Kiah Stokes isn’t like most players.
“I love to block shots,” the Liberty center said. “I think it’s equivalent to a dunk in the men’s game. It gets the crowd hype, so I think if I can have a good block it does the same thing.”
And block shots she does. In New York’s 64-57 win over Connecticut on Thursday, Stokes had her strongest game of an already stellar rookie campaign, notching a franchise-record eight blocks in 30 minutes of play. Just 13 games into her rookie season, she has already emerged as one of the premier defensive players in the league.
The Liberty center has recorded 37 blocks and averages 2.64 swats per game, both league-highs. The next-best shot blocker, MVP frontrunner Elena Delle Donne, has just 31 blocks this year. In all, Stokes’s contributions have helped the Liberty allow an Eastern Conference-low 71.5 points per game — second in the entire league — and climb into a tie with the Sky for first place in the conference.
Perhaps Stokes’ success on the Liberty should not come as a surprise. After all, the team’s head coach Bill Laimbeer was ferocious on the defensive end during his playing days with the Bad Boy Pistons and remains Detroit’s franchise leader in rebounds today.
But when asked what advice he has given his rookie this year, Laimbeer had little to offer.
“Not that much advice,” Laimbeer said. “Her natural ability is so talented. She’s a basketball player—she understands the game of basketball five-on-five, which many players don’t. She does.”
Instead, Stokes’ success can be traced to her four years in college at Connecticut. She started only four games during her senior season, but as Laimbeer noted, she established herself as a “defensive stopper,” averaging a team-high 3.8 blocks per game for the National Champion squad that led the country in defense. At Connecticut, she honed her strengths in individual and team defense, as well as defensive positioning, that Laimbeer said has made her such a strong defensive player.
Although Stokes’ adjustment from college to the professional game has seemed flawless, with Laimbeer even calling it an “easy transition,” Stokes has encountered challenges during her rookie season.
“[The WNBA] is definitely a lot faster than the college game, which is surprising coming from UConn where we play really fast,” she said. “Everyone can jump higher, and they’re stronger. I knew everyone was going to be physical and strong, but they take it to another level.”
While Stokes excels on the defensive end, she still has much room to grow on offense, averaging just 5.7 points per game. Last year’s UConn team featured scorers like Breanna Stewart and Kaleena Mosqueda-Lewis, and Stokes attempted just the eight-most field goals on the squad. Laimbeer said that now, however, the Liberty are looking to Stokes to contribute more on the offensive end.
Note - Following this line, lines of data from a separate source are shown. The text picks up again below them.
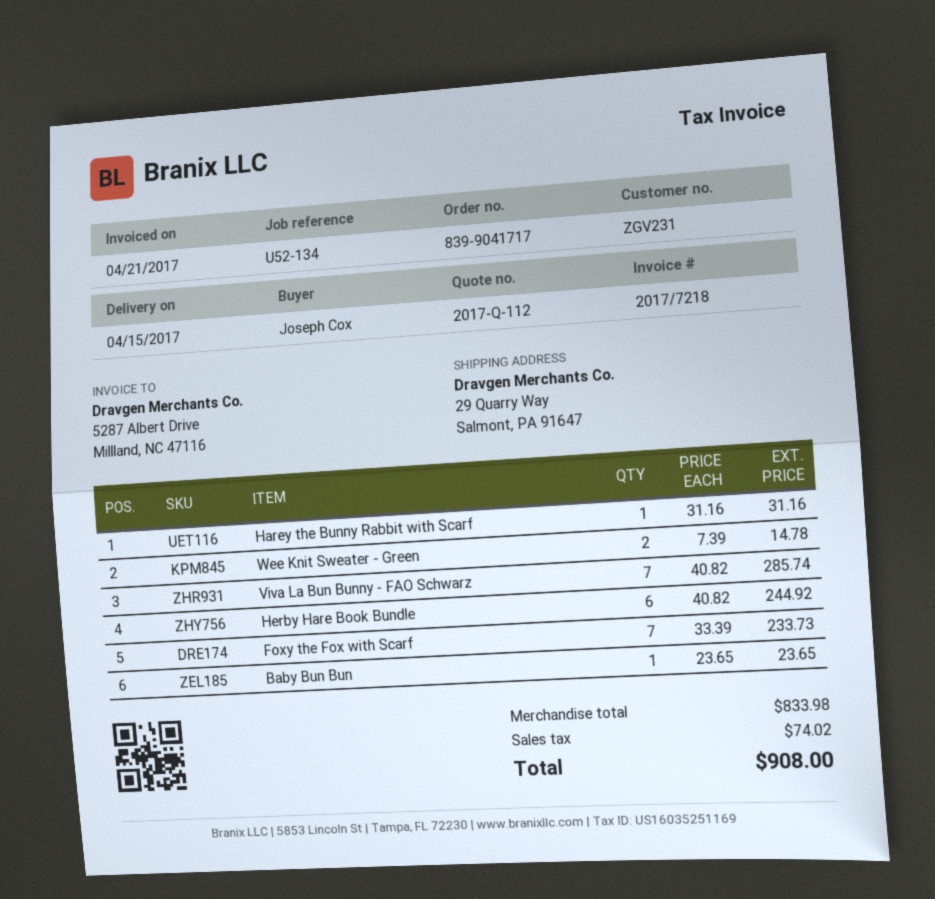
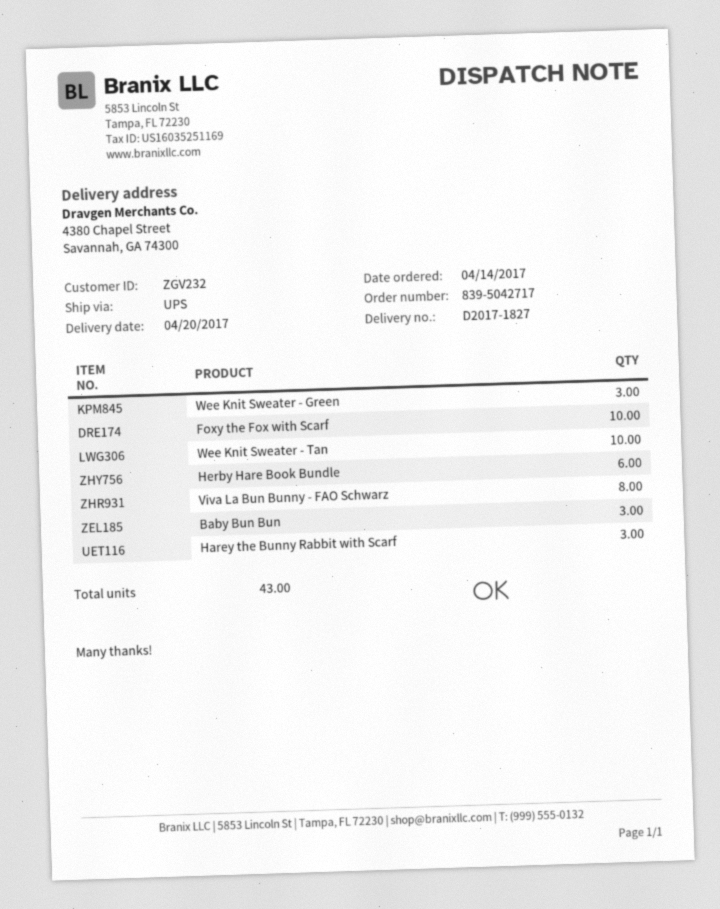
order number: 839-9041717 -> 839-5042717
delivery date: 2017-04-15 -> 2017-04-20
customer number: ZGV231 -> ZGV232
ship to: 29 Quarry Way, Salmont, PA 91647 -> 4380 Chapel Street, Savannah, GA 74300
Harey the Bunny Rabbit with Scarf: 1 -> 3
Wee Knit Sweater - Green: 2 -> 3
Viva La Bun Bunny - FAO Schwarz: 7 -> 8
Foxy the Fox with Scarf: 7 -> 10
Baby Bun Bun: 1 -> 3
Wee Knit Sweater - Tan: none -> 10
“Obviously, I would like to score more points,” she said. “As long as I can put more points on the board as well as keeping my defense, that’s what I’m looking to improve.”
Laimbeer characterized such growth as “a work in progress” and said that it “doesn’t happen overnight.”
Liberty center Tina Charles, the 2012 WNBA MVP who also played at Connecticut, has noticed that Stokes possesses a work ethic that can enable that improvement to happen.
“She really wants to get better,” Charles said. “She’s always the last person in the gym working on her game, just gaining confidence. She’s always listening. She’s coachable. She has respect for everyone around her … I think she has a long time in this league.”
Stokes will look to continue to improve on the offensive end. Until then, one thing is for sure: if you’re hoping to catch a highlight during a Liberty game, keep an eye on Stokes swatting shots down low on defense.